Ele ainda completou: "Estou tranquilo de ver meu filho assumindo a gestão do negócio que construí ao longo dos anos". Mario Jorge disse que ainda não bateu o martelo de quando deixará o negócio com seu filho, mas planeja que a troca será em 2022, quando ele celebrará 75 anos e seu negócio completará três décadas.

"Foi um processo desafiador, cheio de altos e baixos, mas agora me sinto preparado, respeitado e muito feliz pelas escolhas que fiz." A afirmação é de Claudio Pragana, 41 anos, eleito o sucessor de Mario Jorge Carvalheira, à frente das 12 unidade da McDonald's em Pernambuco. Diferente de outras empresas familiares em que bastaria ser o filho para ser escolhido, no caso de Claudio foi preciso passar por uma avaliação profissional e da própria empresa.

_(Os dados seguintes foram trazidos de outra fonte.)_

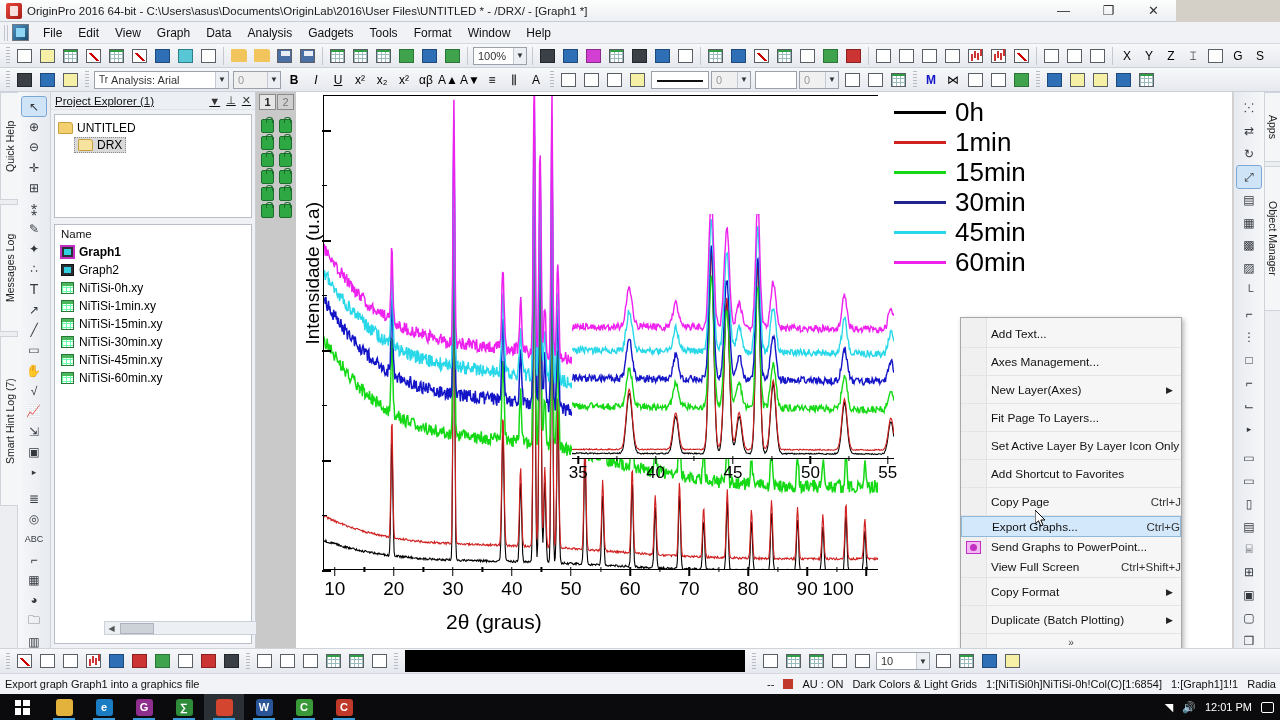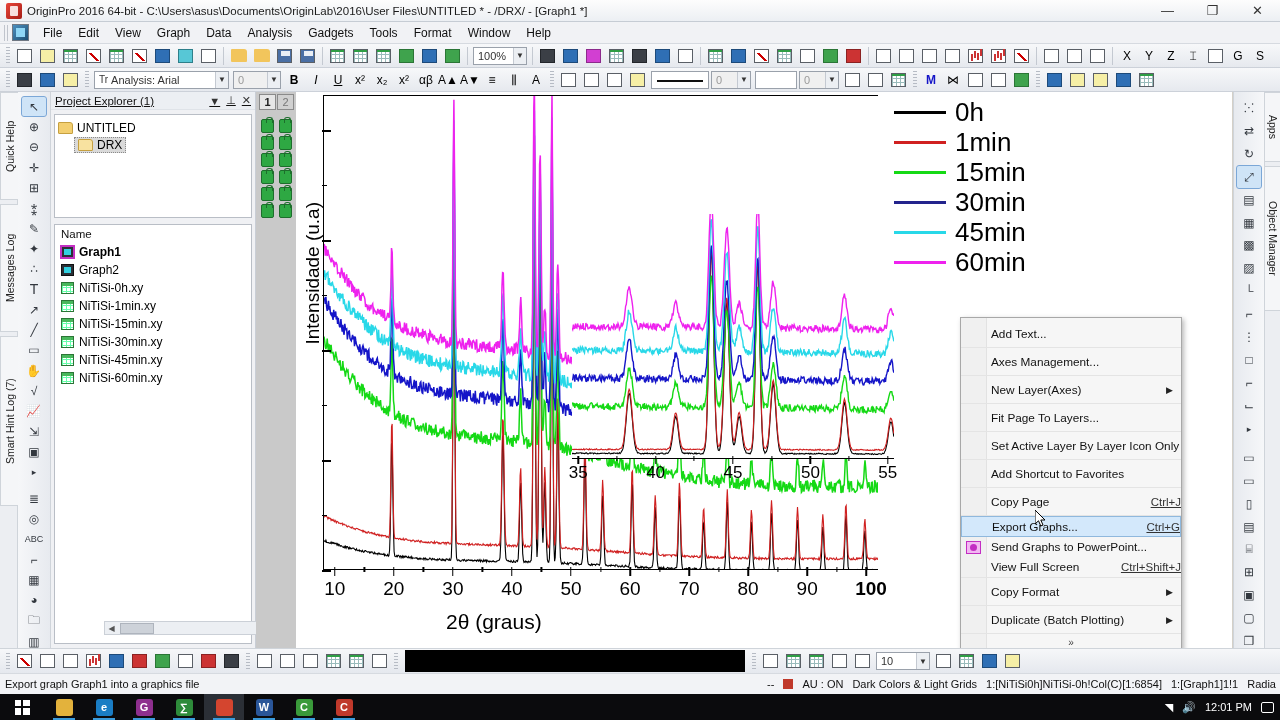--- a/index.html
+++ b/index.html
@@ -8,21 +8,21 @@
     width:1280px; height:720px; overflow:hidden;
     font-family:"Liberation Sans", sans-serif;
     font-size:12px; color:#000;
     background:#d4d0c8;
     -webkit-font-smoothing:antialiased;
   }
   #app { position:relative; width:1280px; height:720px; }
 
   
   .titlebar{
-    position:absolute; left:0; top:0; width:1280px; height:22px;
+    position:absolute; left:0; top:0; width:1176px; height:22px;
     background:linear-gradient(#fdfdfd,#eceff3);
     border-bottom:1px solid #c6ccd4;
     display:flex; align-items:center;
   }
   .tb-icon{
     width:16px;height:16px;margin:0 5px 0 6px;border-radius:2px;
     background:linear-gradient(135deg,#e8463a,#a51d16);
     position:relative;flex:0 0 auto;
   }
   .tb-icon:after{content:"";position:absolute;left:4px;top:3px;width:8px;height:10px;
@@ -188,21 +188,21 @@
   
   .ctxmenu{position:absolute;left:960px;top:317px;width:222px;background:#f6f6f6;
     border:1px solid #a8a8a8;box-shadow:2px 2px 5px rgba(0,0,0,.28);padding:2px 0 0 0;
     font-size:11.8px;color:#111;}
   .ctxgut{position:absolute;left:0;top:0;width:26px;bottom:0;background:#f0f0f0;border-right:1px solid #e2e2e2;}
   .ctxrow{position:relative;height:28px;display:flex;align-items:center;padding-left:30px;
     border-bottom:1px solid #e4e4e4;z-index:1;}
   .ctxrow.tight{height:20.5px;border-bottom:none;}
   .ctxrow.last{border-bottom:1px solid #e4e4e4;}
   .ctxrow.sel{background:#d3e8fb;border:1px solid #8fb8dd;height:21px;}
-  .ctxrow .acc{margin-left:auto;color:#333;font-size:11.5px;text-decoration:underline;}
+  .ctxrow .acc{margin-left:auto;color:#333;font-size:11.5px;}
   .ctxrow .sub{margin-left:auto;padding-right:8px;font-size:9px;color:#222;}
   .ppticon{position:absolute;left:5px;top:4px;width:15px;height:13px;border:1.5px solid #c32ec3;
     background:#f2b8f2;}
   .ppticon:after{content:"";position:absolute;left:3px;top:2px;width:7px;height:7px;
     border-radius:50%;background:#c32ec3;}
   .ctxmore{height:16px;display:flex;align-items:center;justify-content:center;font-size:10px;color:#444;}
   .cursor-arrow{position:absolute;left:1035px;top:510px;width:12px;height:18px;z-index:40;
     pointer-events:none;}
 
   
@@ -723,21 +723,21 @@
           <span class="tickmark" style="left: 366.064px;"></span>
           <span class="xt" style="left: 366.064px; top: 5px;">70</span>
           <span class="mintick" style="left: 395.585px;"></span>
           <span class="tickmark" style="left: 425.106px;"></span>
           <span class="xt" style="left: 425.106px; top: 5px;">80</span>
           <span class="mintick" style="left: 454.628px;"></span>
           <span class="tickmark" style="left: 484.149px;"></span>
           <span class="xt" style="left: 484.149px; top: 5px;">90</span>
           <span class="mintick" style="left: 513.67px;"></span>
           <span class="tickmark" style="left: 543.191px;"></span>
-          <span class="xt" style="left: 548px; top: 5px; font-weight: bold;">100</span>
+          <span class="xt" style="left: 515px; top: 5px;">100</span>
         </div>
       <div class="xlab">2θ (graus)</div>
 
       <div class="legend" id="legend">
           <div class="lgrow">
             <span class="lgline" style="background: rgb(0, 0, 0);"></span>
             <span class="lgtxt">0h</span>
           </div>
           <div class="lgrow">
             <span class="lgline" style="background: rgb(208, 32, 32);"></span>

"Esse processo começou há cerca de 7 anos. Fui eleito pela família, treinado na empresa em São Paulo por 10 meses, voltei e me senti testado diariamente por mais uns 18 meses. Hoje sinto que conquistei o respeito, mas, no começo, me cobrei muito. Se eu não fosse aprovado, nem um dos meus irmãos, o negócio dos meus pais teria que ser vendido. Agora me cobro para seguir progredindo, pois sei que é uma empresa familiar e que muitos dependem dela", contou Claudio. Prestes a assumir os negócios, o sucessor começou a prestar pequenos serviços na loja dos pais quando ainda tinha 15 anos, e segue aprendendo e evoluindo no negócio.

90% das cerca de 8 milhões de empresas no Brasil são comandadas por famílias

Não é simplesmente passar o bastão

Para o consultor Antônio Jorge, um dos principais problemas gerados pelo processo de transição de poder em empresas familiares é a escolha do sucessor, quando o sucedido tem muitos filhos. "É um dos principais dilemas mas, em geral, é escolhido aquele que se mostra atento aos negócios, que se qualifica para o cargo, consegue ter bom relacionamento e, principalmente, já participa das rotinas da empresa".

Além do "estar dentro", é importante se capacitar e entender que o ambiente familiar é diferente do de negócios. "O aprender fazendo é natural. Historicamente é assim que os sucessores começam a se preparar. Mas hoje, a tendência é que os jovens de famílias empresariais têm investido em qualificação para participar dos negócios. Isso ajuda, inclusive, a aprender a lidar com a autoridade conquistada, e saber dividir casa e trabalho", concluiu o consultor Antônio Jorge.